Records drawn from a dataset

- - - - -

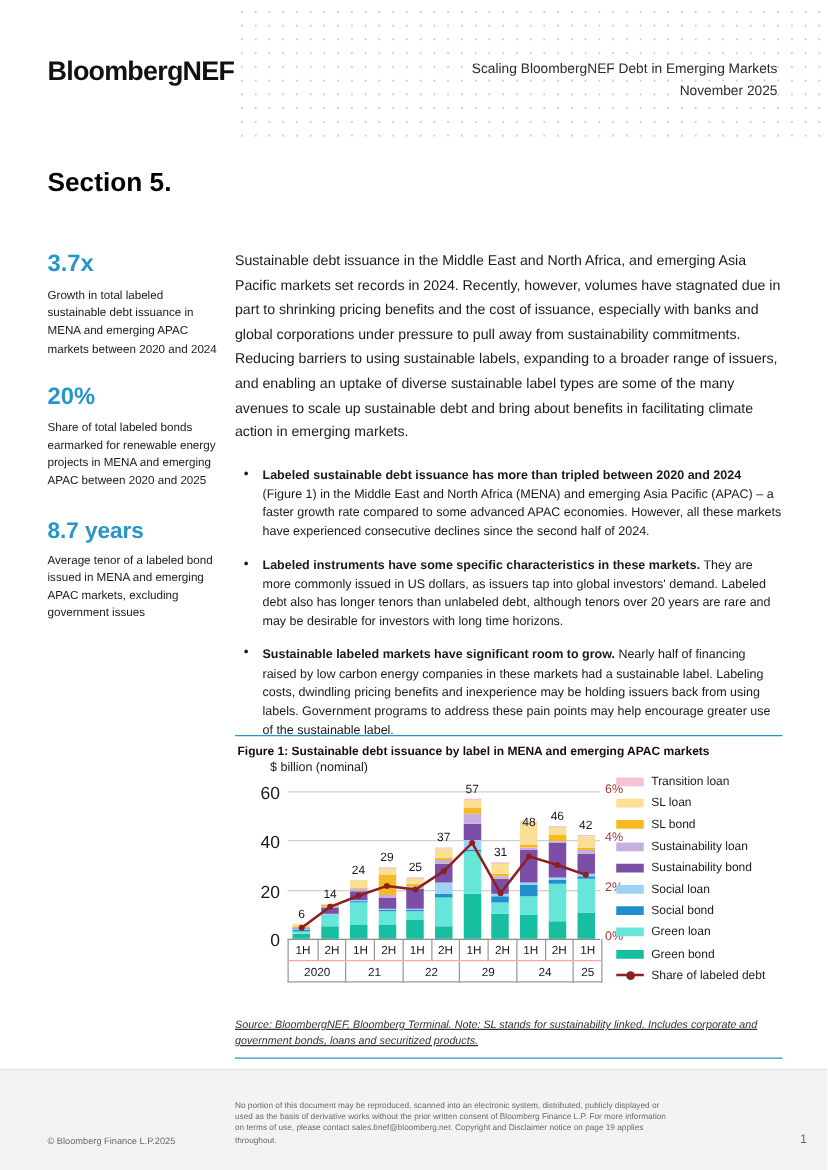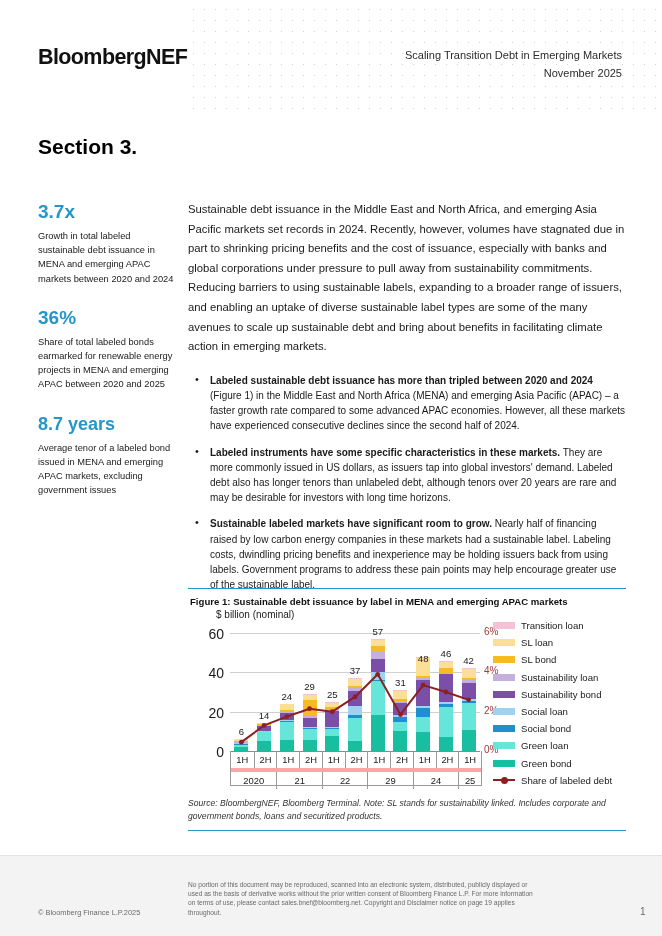--- a/index.html
+++ b/index.html
@@ -104,7 +104,7 @@
     <div class="dotgrid"></div>
     <div class="logo">BloombergNEF</div>
     <div class="hdr-lines">
-      <div class="hdr-line1">Scaling Transition Debt in Emerging Markets</div>
+      <div class="hdr-line1">Scaling BloombergNEF Debt in Emerging Markets</div>
       <div class="hdr-line2">November 2025</div>
     </div>
   </div>

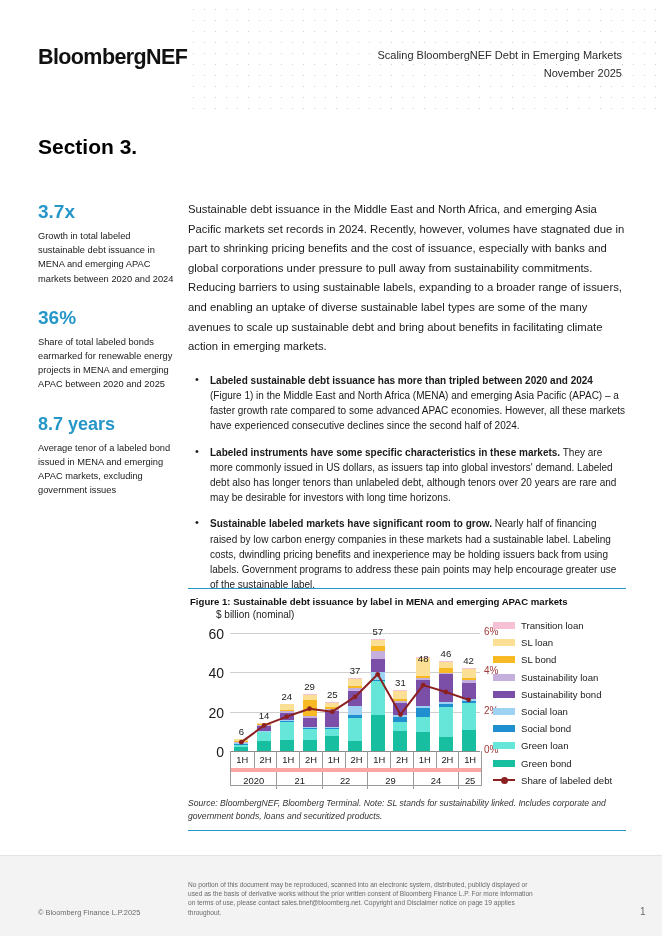--- a/index.html
+++ b/index.html
@@ -109,7 +109,7 @@
     </div>
   </div>
 
-  <div class="section-no">Section 3.</div>
+  <div class="section-no">Section 5.</div>
 
   <div class="rail">
     <div class="stat">

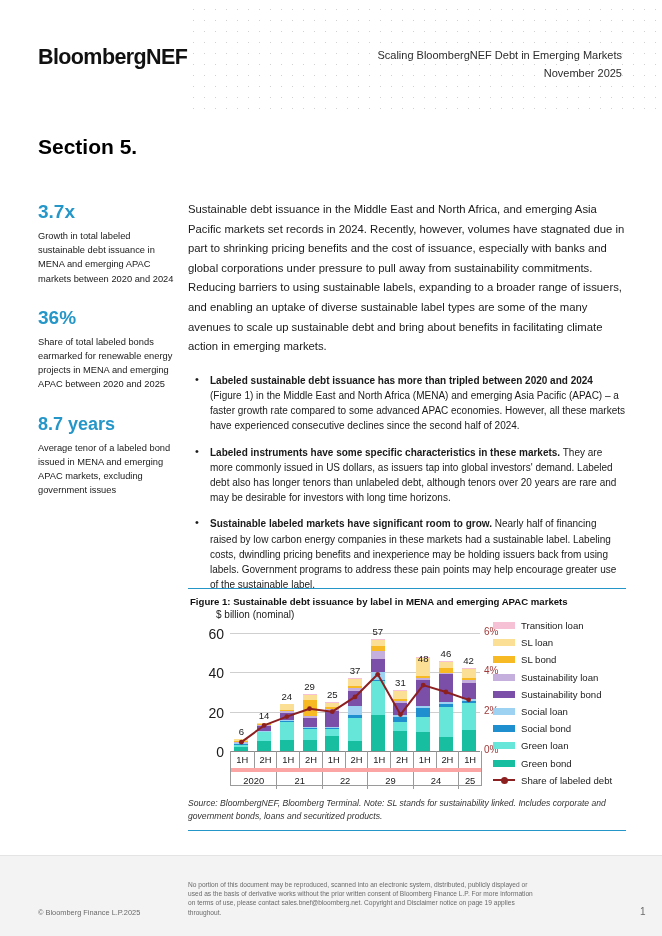--- a/index.html
+++ b/index.html
@@ -117,7 +117,7 @@
       <div class="stat-desc">Growth in total labeled sustainable debt issuance in MENA and emerging APAC markets between 2020 and 2024</div>
     </div>
     <div class="stat">
-      <div class="stat-num">36%</div>
+      <div class="stat-num">20%</div>
       <div class="stat-desc">Share of total labeled bonds earmarked for renewable energy projects in MENA and emerging APAC between 2020 and 2025</div>
     </div>
     <div class="stat">

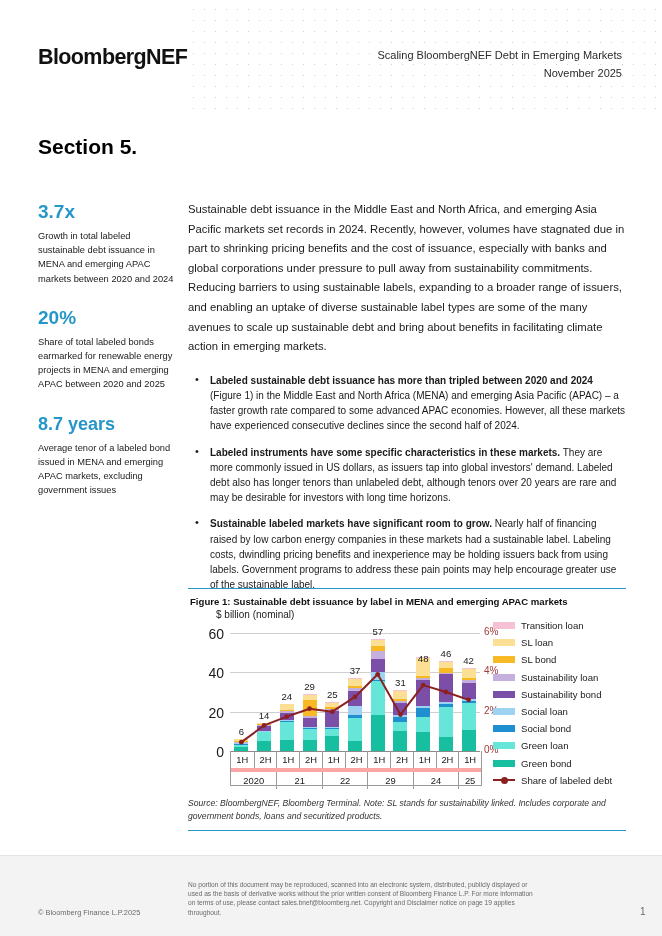--- a/index.html
+++ b/index.html
@@ -70,7 +70,7 @@
   .xaxis{position:absolute;left:42px;top:140px;width:250px;height:34px;
          border:1px solid #9a9a9a;border-top:none;}
   .xrow1{position:absolute;left:0;top:0;width:250px;height:17px;}
-  .xrow2{position:absolute;left:0;top:17px;width:250px;height:17px;border-top:4px solid #fca5a5;}
+  .xrow2{position:absolute;left:0;top:17px;width:250px;height:17px;border-top:1px solid #fca5a5;}
   .xcell{position:absolute;top:0;height:17px;font-size:9.4px;color:#1a1a1a;
          display:flex;align-items:center;justify-content:center;box-sizing:border-box;}
   .xcell.sep{border-left:1px solid #9a9a9a;}

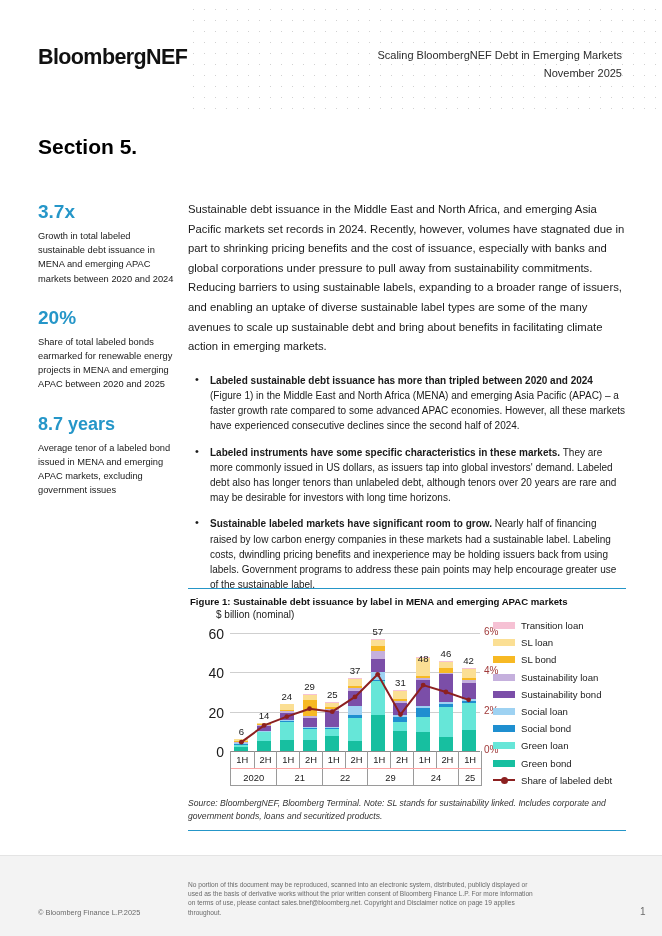--- a/index.html
+++ b/index.html
@@ -84,7 +84,7 @@
   .leg-line{position:absolute;left:0;top:3px;width:22px;height:2.4px;background:#8c2020;}
   .leg-dot{position:absolute;left:8px;top:1px;width:7px;height:7px;border-radius:50%;background:#8c2020;}
 
-  .source{font-size:8.6px;font-style:italic;color:#333;line-height:13px;margin-top:8px;width:430px;}
+  .source{font-size:8.6px;font-style:italic;color:#333;line-height:13px;margin-top:24px;width:430px;text-decoration:underline;}
   .fig-rule-bot{border-top:1px solid #2596c8;width:438px;margin-top:7px;}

- - - - -

Word for word, restate the lines above from the first through the one that contains "-84,7 +84,7 @@", and exclude all pictures.

- _Answer to this task_:
--- a/index.html
+++ b/index.html
@@ -104,7 +104,7 @@
     <div class="dotgrid"></div>
     <div class="logo">BloombergNEF</div>
     <div class="hdr-lines">
-      <div class="hdr-line1">Scaling Transition Debt in Emerging Markets</div>
+      <div class="hdr-line1">Scaling BloombergNEF Debt in Emerging Markets</div>
       <div class="hdr-line2">November 2025</div>
     </div>
   </div>

--- a/index.html
+++ b/index.html
@@ -109,7 +109,7 @@
     </div>
   </div>
 
-  <div class="section-no">Section 3.</div>
+  <div class="section-no">Section 5.</div>
 
   <div class="rail">
     <div class="stat">

--- a/index.html
+++ b/index.html
@@ -117,7 +117,7 @@
       <div class="stat-desc">Growth in total labeled sustainable debt issuance in MENA and emerging APAC markets between 2020 and 2024</div>
     </div>
     <div class="stat">
-      <div class="stat-num">36%</div>
+      <div class="stat-num">20%</div>
       <div class="stat-desc">Share of total labeled bonds earmarked for renewable energy projects in MENA and emerging APAC between 2020 and 2025</div>
     </div>
     <div class="stat">

--- a/index.html
+++ b/index.html
@@ -70,7 +70,7 @@
   .xaxis{position:absolute;left:42px;top:140px;width:250px;height:34px;
          border:1px solid #9a9a9a;border-top:none;}
   .xrow1{position:absolute;left:0;top:0;width:250px;height:17px;}
-  .xrow2{position:absolute;left:0;top:17px;width:250px;height:17px;border-top:4px solid #fca5a5;}
+  .xrow2{position:absolute;left:0;top:17px;width:250px;height:17px;border-top:1px solid #fca5a5;}
   .xcell{position:absolute;top:0;height:17px;font-size:9.4px;color:#1a1a1a;
          display:flex;align-items:center;justify-content:center;box-sizing:border-box;}
   .xcell.sep{border-left:1px solid #9a9a9a;}

--- a/index.html
+++ b/index.html
@@ -84,7 +84,7 @@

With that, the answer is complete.